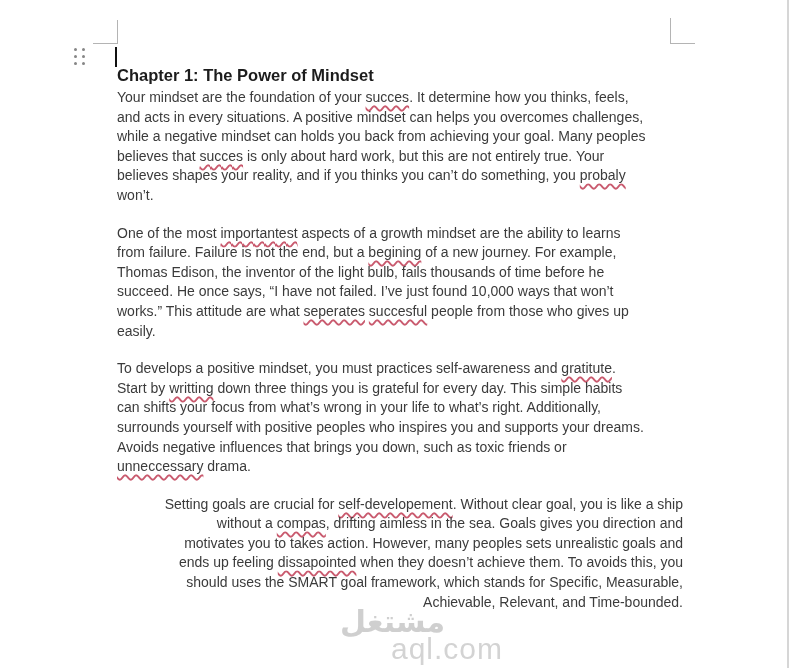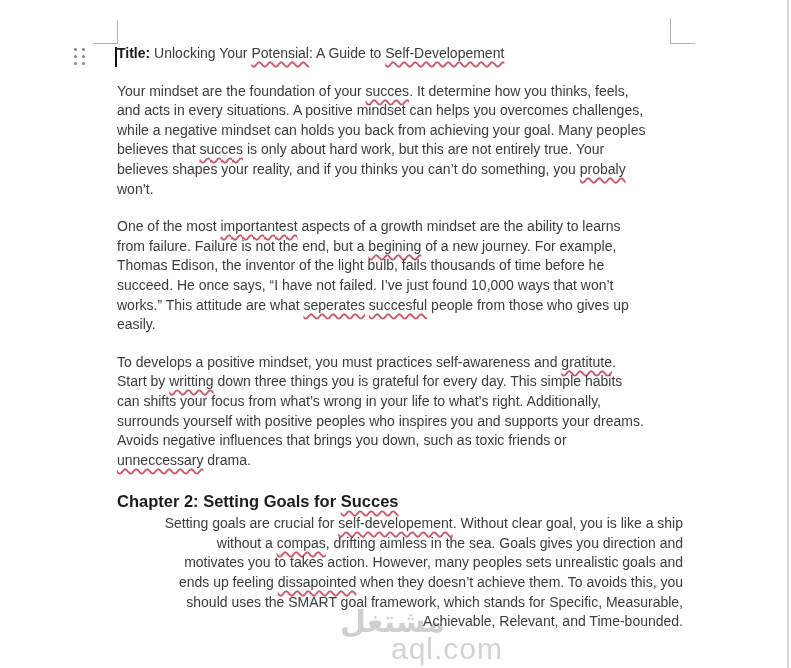--- a/index.html
+++ b/index.html
@@ -96,7 +96,6 @@
   </div>
 
   <div class="doc">
-    <p class="title-line"><span class="b">Title:</span><span> Unlocking Your </span><span class="sq">Potensial</span><span>: A Guide to </span><span class="sq">Self-Developement</span></p>
     <p><span>Your mindset are the foundation of your </span><span class="sq">succes</span><span>. It determine how you thinks, feels,</span><br><span>and acts in every situations. A positive mindset can helps you overcomes challenges,</span><br><span>while a negative mindset can holds you back from achieving your goal. Many peoples</span><br><span>believes that </span><span class="sq">succes</span><span> is only about hard work, but this are not entirely true. Your</span><br><span>believes shapes your reality, and if you thinks you can’t do something, you </span><span class="sq">probaly</span><br><span>won’t.</span></p>
     <p><span>One of the most </span><span class="sq">importantest</span><span> aspects of a growth mindset are the ability to learns</span><br><span>from failure. Failure is not the end, but a </span><span class="sq">begining</span><span> of a new journey. For example,</span><br><span>Thomas Edison, the inventor of the light bulb, fails thousands of time before he</span><br><span>succeed. He once says, “I have not failed. I’ve just found 10,000 ways that won’t</span><br><span>works.” This attitude are what </span><span class="sq">seperates</span><span> </span><span class="sq">succesful</span><span> people from those who gives up</span><br><span>easily.</span></p>
     <p><span>To develops a positive mindset, you must practices self-awareness and </span><span class="sq">gratitute</span><span>.</span><br><span>Start by </span><span class="sq">writting</span><span> down three things you is grateful for every day. This simple habits</span><br><span>can shifts your focus from what’s wrong in your life to what’s right. Additionally,</span><br><span>surrounds yourself with positive peoples who inspires you and supports your dreams.</span><br><span>Avoids negative influences that brings you down, such as toxic friends or</span><br><span class="sq">unneccessary</span><span> drama.</span></p>

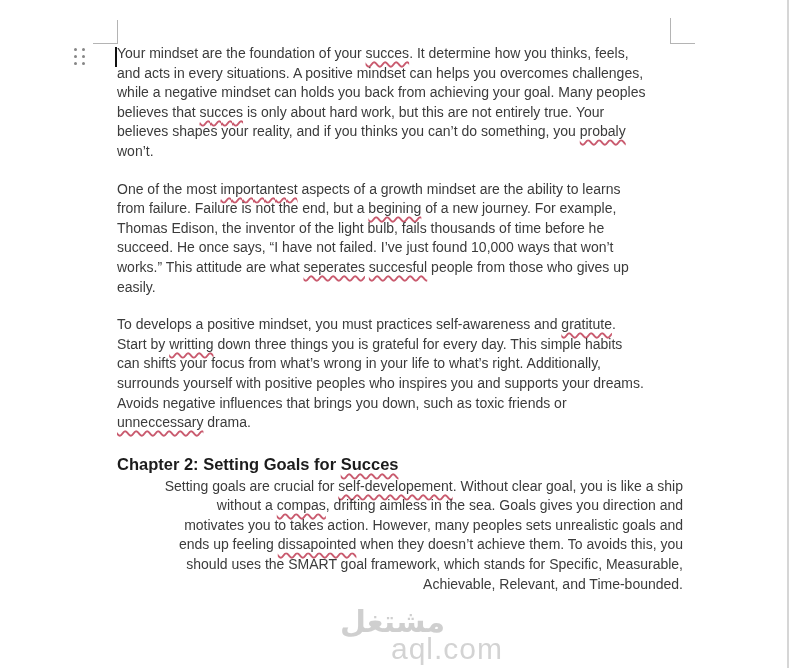--- a/index.html
+++ b/index.html
@@ -96,6 +96,7 @@
   </div>
 
   <div class="doc">
+    <h2><span>Chapter 1: The Power of Mindset</span></h2>
     <p><span>Your mindset are the foundation of your </span><span class="sq">succes</span><span>. It determine how you thinks, feels,</span><br><span>and acts in every situations. A positive mindset can helps you overcomes challenges,</span><br><span>while a negative mindset can holds you back from achieving your goal. Many peoples</span><br><span>believes that </span><span class="sq">succes</span><span> is only about hard work, but this are not entirely true. Your</span><br><span>believes shapes your reality, and if you thinks you can’t do something, you </span><span class="sq">probaly</span><br><span>won’t.</span></p>
     <p><span>One of the most </span><span class="sq">importantest</span><span> aspects of a growth mindset are the ability to learns</span><br><span>from failure. Failure is not the end, but a </span><span class="sq">begining</span><span> of a new journey. For example,</span><br><span>Thomas Edison, the inventor of the light bulb, fails thousands of time before he</span><br><span>succeed. He once says, “I have not failed. I’ve just found 10,000 ways that won’t</span><br><span>works.” This attitude are what </span><span class="sq">seperates</span><span> </span><span class="sq">succesful</span><span> people from those who gives up</span><br><span>easily.</span></p>
     <p><span>To develops a positive mindset, you must practices self-awareness and </span><span class="sq">gratitute</span><span>.</span><br><span>Start by </span><span class="sq">writting</span><span> down three things you is grateful for every day. This simple habits</span><br><span>can shifts your focus from what’s wrong in your life to what’s right. Additionally,</span><br><span>surrounds yourself with positive peoples who inspires you and supports your dreams.</span><br><span>Avoids negative influences that brings you down, such as toxic friends or</span><br><span class="sq">unneccessary</span><span> drama.</span></p>

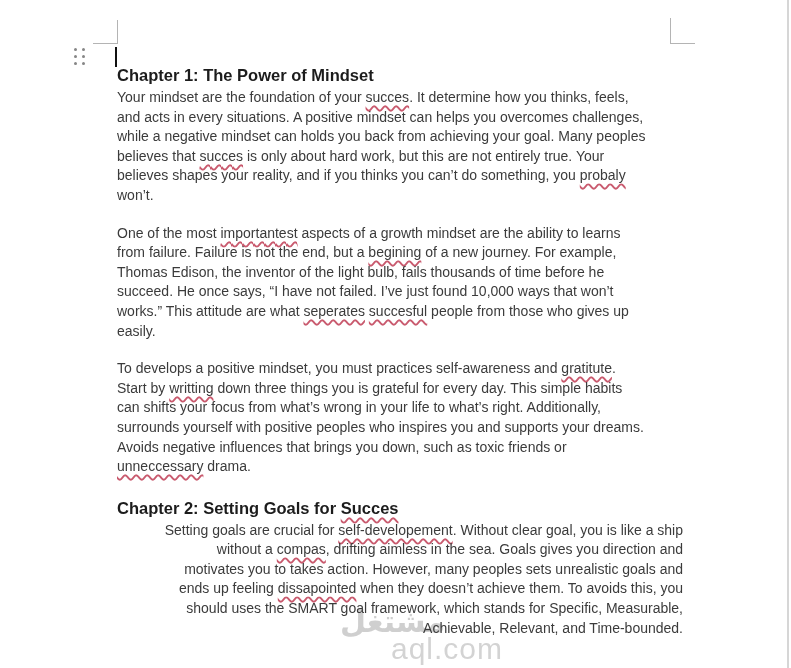--- a/index.html
+++ b/index.html
@@ -100,7 +100,6 @@
     <p><span>Your mindset are the foundation of your </span><span class="sq">succes</span><span>. It determine how you thinks, feels,</span><br><span>and acts in every situations. A positive mindset can helps you overcomes challenges,</span><br><span>while a negative mindset can holds you back from achieving your goal. Many peoples</span><br><span>believes that </span><span class="sq">succes</span><span> is only about hard work, but this are not entirely true. Your</span><br><span>believes shapes your reality, and if you thinks you can’t do something, you </span><span class="sq">probaly</span><br><span>won’t.</span></p>
     <p><span>One of the most </span><span class="sq">importantest</span><span> aspects of a growth mindset are the ability to learns</span><br><span>from failure. Failure is not the end, but a </span><span class="sq">begining</span><span> of a new journey. For example,</span><br><span>Thomas Edison, the inventor of the light bulb, fails thousands of time before he</span><br><span>succeed. He once says, “I have not failed. I’ve just found 10,000 ways that won’t</span><br><span>works.” This attitude are what </span><span class="sq">seperates</span><span> </span><span class="sq">succesful</span><span> people from those who gives up</span><br><span>easily.</span></p>
     <p><span>To develops a positive mindset, you must practices self-awareness and </span><span class="sq">gratitute</span><span>.</span><br><span>Start by </span><span class="sq">writting</span><span> down three things you is grateful for every day. This simple habits</span><br><span>can shifts your focus from what’s wrong in your life to what’s right. Additionally,</span><br><span>surrounds yourself with positive peoples who inspires you and supports your dreams.</span><br><span>Avoids negative influences that brings you down, such as toxic friends or</span><br><span class="sq">unneccessary</span><span> drama.</span></p>
-    <h2><span>Chapter 2: Setting Goals for </span><span class="sq">Succes</span></h2>
     <p><span>Setting goals are crucial for </span><span class="sq">self-developement</span><span>. Without clear goal, you is like a ship</span><br><span>without a </span><span class="sq">compas</span><span>, drifting aimless in the sea. Goals gives you direction and</span><br><span>motivates you to takes action. However, many peoples sets unrealistic goals and</span><br><span>ends up feeling </span><span class="sq">dissapointed</span><span> when they doesn’t achieve them. To avoids this, you</span><br><span>should uses the SMART goal framework, which stands for Specific, Measurable,</span><br><span>Achievable, Relevant, and Time-bounded.</span></p>
   </div>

» Exercise brief: Transcribe the listing above in full and exactly; no pictures belong in the copy.

» Written solution:
--- a/index.html
+++ b/index.html
@@ -96,7 +96,6 @@
   </div>
 
   <div class="doc">
-    <p class="title-line"><span class="b">Title:</span><span> Unlocking Your </span><span class="sq">Potensial</span><span>: A Guide to </span><span class="sq">Self-Developement</span></p>
     <p><span>Your mindset are the foundation of your </span><span class="sq">succes</span><span>. It determine how you thinks, feels,</span><br><span>and acts in every situations. A positive mindset can helps you overcomes challenges,</span><br><span>while a negative mindset can holds you back from achieving your goal. Many peoples</span><br><span>believes that </span><span class="sq">succes</span><span> is only about hard work, but this are not entirely true. Your</span><br><span>believes shapes your reality, and if you thinks you can’t do something, you </span><span class="sq">probaly</span><br><span>won’t.</span></p>
     <p><span>One of the most </span><span class="sq">importantest</span><span> aspects of a growth mindset are the ability to learns</span><br><span>from failure. Failure is not the end, but a </span><span class="sq">begining</span><span> of a new journey. For example,</span><br><span>Thomas Edison, the inventor of the light bulb, fails thousands of time before he</span><br><span>succeed. He once says, “I have not failed. I’ve just found 10,000 ways that won’t</span><br><span>works.” This attitude are what </span><span class="sq">seperates</span><span> </span><span class="sq">succesful</span><span> people from those who gives up</span><br><span>easily.</span></p>
     <p><span>To develops a positive mindset, you must practices self-awareness and </span><span class="sq">gratitute</span><span>.</span><br><span>Start by </span><span class="sq">writting</span><span> down three things you is grateful for every day. This simple habits</span><br><span>can shifts your focus from what’s wrong in your life to what’s right. Additionally,</span><br><span>surrounds yourself with positive peoples who inspires you and supports your dreams.</span><br><span>Avoids negative influences that brings you down, such as toxic friends or</span><br><span class="sq">unneccessary</span><span> drama.</span></p>

--- a/index.html
+++ b/index.html
@@ -96,6 +96,7 @@
   </div>
 
   <div class="doc">
+    <h2><span>Chapter 1: The Power of Mindset</span></h2>
     <p><span>Your mindset are the foundation of your </span><span class="sq">succes</span><span>. It determine how you thinks, feels,</span><br><span>and acts in every situations. A positive mindset can helps you overcomes challenges,</span><br><span>while a negative mindset can holds you back from achieving your goal. Many peoples</span><br><span>believes that </span><span class="sq">succes</span><span> is only about hard work, but this are not entirely true. Your</span><br><span>believes shapes your reality, and if you thinks you can’t do something, you </span><span class="sq">probaly</span><br><span>won’t.</span></p>
     <p><span>One of the most </span><span class="sq">importantest</span><span> aspects of a growth mindset are the ability to learns</span><br><span>from failure. Failure is not the end, but a </span><span class="sq">begining</span><span> of a new journey. For example,</span><br><span>Thomas Edison, the inventor of the light bulb, fails thousands of time before he</span><br><span>succeed. He once says, “I have not failed. I’ve just found 10,000 ways that won’t</span><br><span>works.” This attitude are what </span><span class="sq">seperates</span><span> </span><span class="sq">succesful</span><span> people from those who gives up</span><br><span>easily.</span></p>
     <p><span>To develops a positive mindset, you must practices self-awareness and </span><span class="sq">gratitute</span><span>.</span><br><span>Start by </span><span class="sq">writting</span><span> down three things you is grateful for every day. This simple habits</span><br><span>can shifts your focus from what’s wrong in your life to what’s right. Additionally,</span><br><span>surrounds yourself with positive peoples who inspires you and supports your dreams.</span><br><span>Avoids negative influences that brings you down, such as toxic friends or</span><br><span class="sq">unneccessary</span><span> drama.</span></p>

--- a/index.html
+++ b/index.html
@@ -100,7 +100,6 @@
     <p><span>Your mindset are the foundation of your </span><span class="sq">succes</span><span>. It determine how you thinks, feels,</span><br><span>and acts in every situations. A positive mindset can helps you overcomes challenges,</span><br><span>while a negative mindset can holds you back from achieving your goal. Many peoples</span><br><span>believes that </span><span class="sq">succes</span><span> is only about hard work, but this are not entirely true. Your</span><br><span>believes shapes your reality, and if you thinks you can’t do something, you </span><span class="sq">probaly</span><br><span>won’t.</span></p>
     <p><span>One of the most </span><span class="sq">importantest</span><span> aspects of a growth mindset are the ability to learns</span><br><span>from failure. Failure is not the end, but a </span><span class="sq">begining</span><span> of a new journey. For example,</span><br><span>Thomas Edison, the inventor of the light bulb, fails thousands of time before he</span><br><span>succeed. He once says, “I have not failed. I’ve just found 10,000 ways that won’t</span><br><span>works.” This attitude are what </span><span class="sq">seperates</span><span> </span><span class="sq">succesful</span><span> people from those who gives up</span><br><span>easily.</span></p>
     <p><span>To develops a positive mindset, you must practices self-awareness and </span><span class="sq">gratitute</span><span>.</span><br><span>Start by </span><span class="sq">writting</span><span> down three things you is grateful for every day. This simple habits</span><br><span>can shifts your focus from what’s wrong in your life to what’s right. Additionally,</span><br><span>surrounds yourself with positive peoples who inspires you and supports your dreams.</span><br><span>Avoids negative influences that brings you down, such as toxic friends or</span><br><span class="sq">unneccessary</span><span> drama.</span></p>
-    <h2><span>Chapter 2: Setting Goals for </span><span class="sq">Succes</span></h2>
     <p><span>Setting goals are crucial for </span><span class="sq">self-developement</span><span>. Without clear goal, you is like a ship</span><br><span>without a </span><span class="sq">compas</span><span>, drifting aimless in the sea. Goals gives you direction and</span><br><span>motivates you to takes action. However, many peoples sets unrealistic goals and</span><br><span>ends up feeling </span><span class="sq">dissapointed</span><span> when they doesn’t achieve them. To avoids this, you</span><br><span>should uses the SMART goal framework, which stands for Specific, Measurable,</span><br><span>Achievable, Relevant, and Time-bounded.</span></p>
   </div>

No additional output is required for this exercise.